By working closely with operators of NSF’s advanced computing systems such as DeltaAI and participating in the Joint Laboratory for Extreme Scale Computing (JLESC), Cao recognized the community’s needs of safeguarding the integrity and security of science, leading to the second NSF award. NSF’s Research on Research Security Program (RoRS) award will support Cao to work with AI/HPC operators to safeguard high performance computing (HPC) resource allocations, which can be applied to flagship programs such as Advanced Cyberinfrastructure Coordination Ecosystem: Services & Support (ACCESS) and National Artificial Intelligence Research Resource (NAIRR). This effort will leverage the security data lake above and the massively parallel processing power of GPUs to protect themselves. The expected impact that Cao will outline in the upcoming Academic Security and Counter Exploitation program includes concrete case studies, strengthening research security policies trainings in the research and education sector.
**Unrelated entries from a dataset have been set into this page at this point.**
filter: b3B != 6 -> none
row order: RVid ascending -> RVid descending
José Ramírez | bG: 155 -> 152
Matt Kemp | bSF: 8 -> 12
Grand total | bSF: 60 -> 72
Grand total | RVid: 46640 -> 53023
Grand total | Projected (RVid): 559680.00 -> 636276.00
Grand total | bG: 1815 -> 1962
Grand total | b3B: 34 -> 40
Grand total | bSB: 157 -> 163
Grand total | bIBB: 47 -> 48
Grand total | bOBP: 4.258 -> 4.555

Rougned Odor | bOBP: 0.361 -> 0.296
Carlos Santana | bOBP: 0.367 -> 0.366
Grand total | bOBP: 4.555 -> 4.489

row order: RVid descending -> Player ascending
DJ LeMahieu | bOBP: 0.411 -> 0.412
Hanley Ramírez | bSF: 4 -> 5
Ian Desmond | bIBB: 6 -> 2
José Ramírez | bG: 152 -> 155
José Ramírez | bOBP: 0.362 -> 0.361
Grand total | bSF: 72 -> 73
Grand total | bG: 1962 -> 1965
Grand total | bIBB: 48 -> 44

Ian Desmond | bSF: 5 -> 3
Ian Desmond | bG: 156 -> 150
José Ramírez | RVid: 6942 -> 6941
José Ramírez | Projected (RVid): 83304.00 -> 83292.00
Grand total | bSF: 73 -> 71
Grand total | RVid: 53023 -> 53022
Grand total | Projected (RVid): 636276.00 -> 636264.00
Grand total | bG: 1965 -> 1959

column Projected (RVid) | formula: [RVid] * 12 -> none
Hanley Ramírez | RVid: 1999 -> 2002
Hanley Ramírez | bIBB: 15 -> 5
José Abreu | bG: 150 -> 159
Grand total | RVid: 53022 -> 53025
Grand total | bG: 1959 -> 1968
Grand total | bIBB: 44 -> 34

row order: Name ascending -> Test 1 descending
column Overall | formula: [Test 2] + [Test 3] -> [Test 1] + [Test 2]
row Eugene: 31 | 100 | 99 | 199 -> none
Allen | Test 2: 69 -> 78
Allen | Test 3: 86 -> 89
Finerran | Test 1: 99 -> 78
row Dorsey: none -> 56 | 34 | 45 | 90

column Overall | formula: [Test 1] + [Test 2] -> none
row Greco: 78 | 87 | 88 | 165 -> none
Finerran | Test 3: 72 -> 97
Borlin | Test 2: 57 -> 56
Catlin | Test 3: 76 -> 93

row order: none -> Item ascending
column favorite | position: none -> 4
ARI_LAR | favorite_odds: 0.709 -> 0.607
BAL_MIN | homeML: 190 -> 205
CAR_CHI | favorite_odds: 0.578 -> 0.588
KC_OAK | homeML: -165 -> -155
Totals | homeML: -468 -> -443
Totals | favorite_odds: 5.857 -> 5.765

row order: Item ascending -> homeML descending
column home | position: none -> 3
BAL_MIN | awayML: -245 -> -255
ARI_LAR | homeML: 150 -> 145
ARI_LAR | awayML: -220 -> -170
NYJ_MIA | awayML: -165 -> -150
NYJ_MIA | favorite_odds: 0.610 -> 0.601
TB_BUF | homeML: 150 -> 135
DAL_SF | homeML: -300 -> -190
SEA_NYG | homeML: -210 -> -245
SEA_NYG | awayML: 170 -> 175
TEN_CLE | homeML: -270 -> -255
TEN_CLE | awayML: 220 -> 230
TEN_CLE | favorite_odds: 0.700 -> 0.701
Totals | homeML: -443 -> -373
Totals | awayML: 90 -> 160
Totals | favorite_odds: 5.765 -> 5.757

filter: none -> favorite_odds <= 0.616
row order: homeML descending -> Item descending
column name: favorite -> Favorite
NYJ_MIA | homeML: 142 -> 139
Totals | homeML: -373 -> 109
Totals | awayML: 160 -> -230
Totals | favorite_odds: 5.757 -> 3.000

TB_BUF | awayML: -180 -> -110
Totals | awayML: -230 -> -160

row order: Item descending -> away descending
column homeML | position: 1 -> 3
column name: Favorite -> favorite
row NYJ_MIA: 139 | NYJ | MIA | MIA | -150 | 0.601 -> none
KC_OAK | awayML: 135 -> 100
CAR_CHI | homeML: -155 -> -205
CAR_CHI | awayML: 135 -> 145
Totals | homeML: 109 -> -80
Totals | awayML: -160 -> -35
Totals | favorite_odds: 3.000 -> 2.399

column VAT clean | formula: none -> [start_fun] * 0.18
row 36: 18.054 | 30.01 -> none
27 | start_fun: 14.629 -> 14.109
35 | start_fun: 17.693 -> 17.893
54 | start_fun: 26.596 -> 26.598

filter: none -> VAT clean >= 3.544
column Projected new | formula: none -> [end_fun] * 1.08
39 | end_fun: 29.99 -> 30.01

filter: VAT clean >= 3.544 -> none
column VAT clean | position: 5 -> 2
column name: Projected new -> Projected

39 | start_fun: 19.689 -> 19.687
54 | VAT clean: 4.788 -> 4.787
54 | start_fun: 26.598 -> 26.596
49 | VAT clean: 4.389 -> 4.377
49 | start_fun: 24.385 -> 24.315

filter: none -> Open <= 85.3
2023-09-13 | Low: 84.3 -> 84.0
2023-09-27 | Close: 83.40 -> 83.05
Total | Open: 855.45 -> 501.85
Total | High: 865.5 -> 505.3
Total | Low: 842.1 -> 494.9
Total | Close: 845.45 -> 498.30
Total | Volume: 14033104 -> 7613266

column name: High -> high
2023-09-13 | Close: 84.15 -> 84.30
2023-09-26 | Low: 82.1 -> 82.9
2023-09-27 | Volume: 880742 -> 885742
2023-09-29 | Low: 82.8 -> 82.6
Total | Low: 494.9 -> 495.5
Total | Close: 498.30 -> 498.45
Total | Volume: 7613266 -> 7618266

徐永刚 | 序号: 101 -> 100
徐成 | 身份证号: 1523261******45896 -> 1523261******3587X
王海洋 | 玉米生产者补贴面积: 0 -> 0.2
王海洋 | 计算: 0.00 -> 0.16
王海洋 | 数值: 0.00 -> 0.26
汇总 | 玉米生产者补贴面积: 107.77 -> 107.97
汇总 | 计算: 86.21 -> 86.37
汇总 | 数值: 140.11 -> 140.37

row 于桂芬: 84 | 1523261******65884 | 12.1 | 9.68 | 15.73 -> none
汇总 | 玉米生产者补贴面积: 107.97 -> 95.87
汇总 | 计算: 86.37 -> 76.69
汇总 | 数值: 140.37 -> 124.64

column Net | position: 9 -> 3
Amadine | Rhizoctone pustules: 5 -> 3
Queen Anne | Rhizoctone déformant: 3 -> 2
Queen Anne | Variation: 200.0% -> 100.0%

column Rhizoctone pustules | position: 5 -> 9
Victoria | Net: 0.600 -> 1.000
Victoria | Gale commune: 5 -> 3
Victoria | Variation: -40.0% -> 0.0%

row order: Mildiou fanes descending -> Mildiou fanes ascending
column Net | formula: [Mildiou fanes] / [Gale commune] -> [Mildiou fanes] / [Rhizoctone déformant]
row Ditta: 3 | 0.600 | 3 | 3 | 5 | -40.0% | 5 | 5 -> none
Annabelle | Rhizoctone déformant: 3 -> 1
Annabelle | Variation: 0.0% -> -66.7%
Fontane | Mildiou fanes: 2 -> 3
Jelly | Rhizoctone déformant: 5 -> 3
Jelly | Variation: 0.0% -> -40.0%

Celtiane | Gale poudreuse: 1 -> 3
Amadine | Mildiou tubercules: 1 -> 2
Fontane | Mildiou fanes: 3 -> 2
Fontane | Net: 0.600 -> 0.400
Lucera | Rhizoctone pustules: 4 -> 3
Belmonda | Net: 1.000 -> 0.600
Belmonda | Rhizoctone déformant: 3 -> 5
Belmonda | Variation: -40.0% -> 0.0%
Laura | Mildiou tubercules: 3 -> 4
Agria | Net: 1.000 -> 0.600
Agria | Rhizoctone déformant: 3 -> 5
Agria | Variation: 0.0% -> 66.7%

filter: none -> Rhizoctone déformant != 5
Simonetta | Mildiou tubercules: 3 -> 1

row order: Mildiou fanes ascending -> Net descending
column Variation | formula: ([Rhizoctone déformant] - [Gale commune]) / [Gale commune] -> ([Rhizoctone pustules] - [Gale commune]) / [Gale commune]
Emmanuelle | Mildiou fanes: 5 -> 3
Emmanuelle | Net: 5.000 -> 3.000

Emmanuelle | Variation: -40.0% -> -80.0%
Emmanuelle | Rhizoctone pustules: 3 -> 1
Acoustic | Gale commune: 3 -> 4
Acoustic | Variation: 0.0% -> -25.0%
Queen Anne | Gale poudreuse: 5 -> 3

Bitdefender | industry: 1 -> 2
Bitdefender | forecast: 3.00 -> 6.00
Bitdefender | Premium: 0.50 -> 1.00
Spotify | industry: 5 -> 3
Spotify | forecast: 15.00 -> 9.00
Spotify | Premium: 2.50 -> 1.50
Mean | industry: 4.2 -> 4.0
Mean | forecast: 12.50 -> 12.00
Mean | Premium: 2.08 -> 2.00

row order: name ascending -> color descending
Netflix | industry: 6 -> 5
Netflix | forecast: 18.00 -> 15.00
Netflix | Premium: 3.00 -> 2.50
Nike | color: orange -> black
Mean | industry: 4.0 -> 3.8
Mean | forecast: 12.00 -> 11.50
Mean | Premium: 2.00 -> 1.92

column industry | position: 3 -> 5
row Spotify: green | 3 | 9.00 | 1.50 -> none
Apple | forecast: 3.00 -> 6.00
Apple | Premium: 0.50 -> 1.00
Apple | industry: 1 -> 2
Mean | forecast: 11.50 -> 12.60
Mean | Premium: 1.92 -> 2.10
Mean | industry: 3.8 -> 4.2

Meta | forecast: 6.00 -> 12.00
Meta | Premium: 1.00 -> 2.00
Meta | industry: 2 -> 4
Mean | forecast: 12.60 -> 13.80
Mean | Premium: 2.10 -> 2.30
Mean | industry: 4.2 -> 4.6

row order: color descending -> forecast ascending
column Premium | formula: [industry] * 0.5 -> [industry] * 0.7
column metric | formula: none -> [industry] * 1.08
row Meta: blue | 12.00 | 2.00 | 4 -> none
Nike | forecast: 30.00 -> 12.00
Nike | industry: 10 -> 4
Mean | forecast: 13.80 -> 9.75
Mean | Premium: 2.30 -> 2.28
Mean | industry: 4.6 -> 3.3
The NSF grants for the two projects reflect Illinois’ exceptional abilities in this area. “Very few people have this systems and AI experience with feet firmly planted on both sides - and it’s not just our group,” Iyer said. “I think Illinois is probably the leader in that.”
Phuong Cao is research scientist / cybersecurity research specialist at the National Center for Supercomputing Applications (NCSA) in the Incident Response and Security (IRST) / Integrated Cyberinfrastructure (ICI) division. He is affiliated with the Center for Artificial Intelligence Innovation. Cao is a TrustedCI Fellow, National Science Foundation Cybersecurity Center of Excellence.
Ravishankar K Iyer is a George and Ann Fisher Distinguished Professor in the Electrical and Computer Engineering Department with affiliations in the Siebel School of Computing and Data Science, Coordinated Science Laboratory, Information Trust Institute, Biomedical and Translational Sciences, Center for Global Studies, Carl R. Woese Institute for Genomic Biology and the National Center for Supercomputing Applications (NCSA).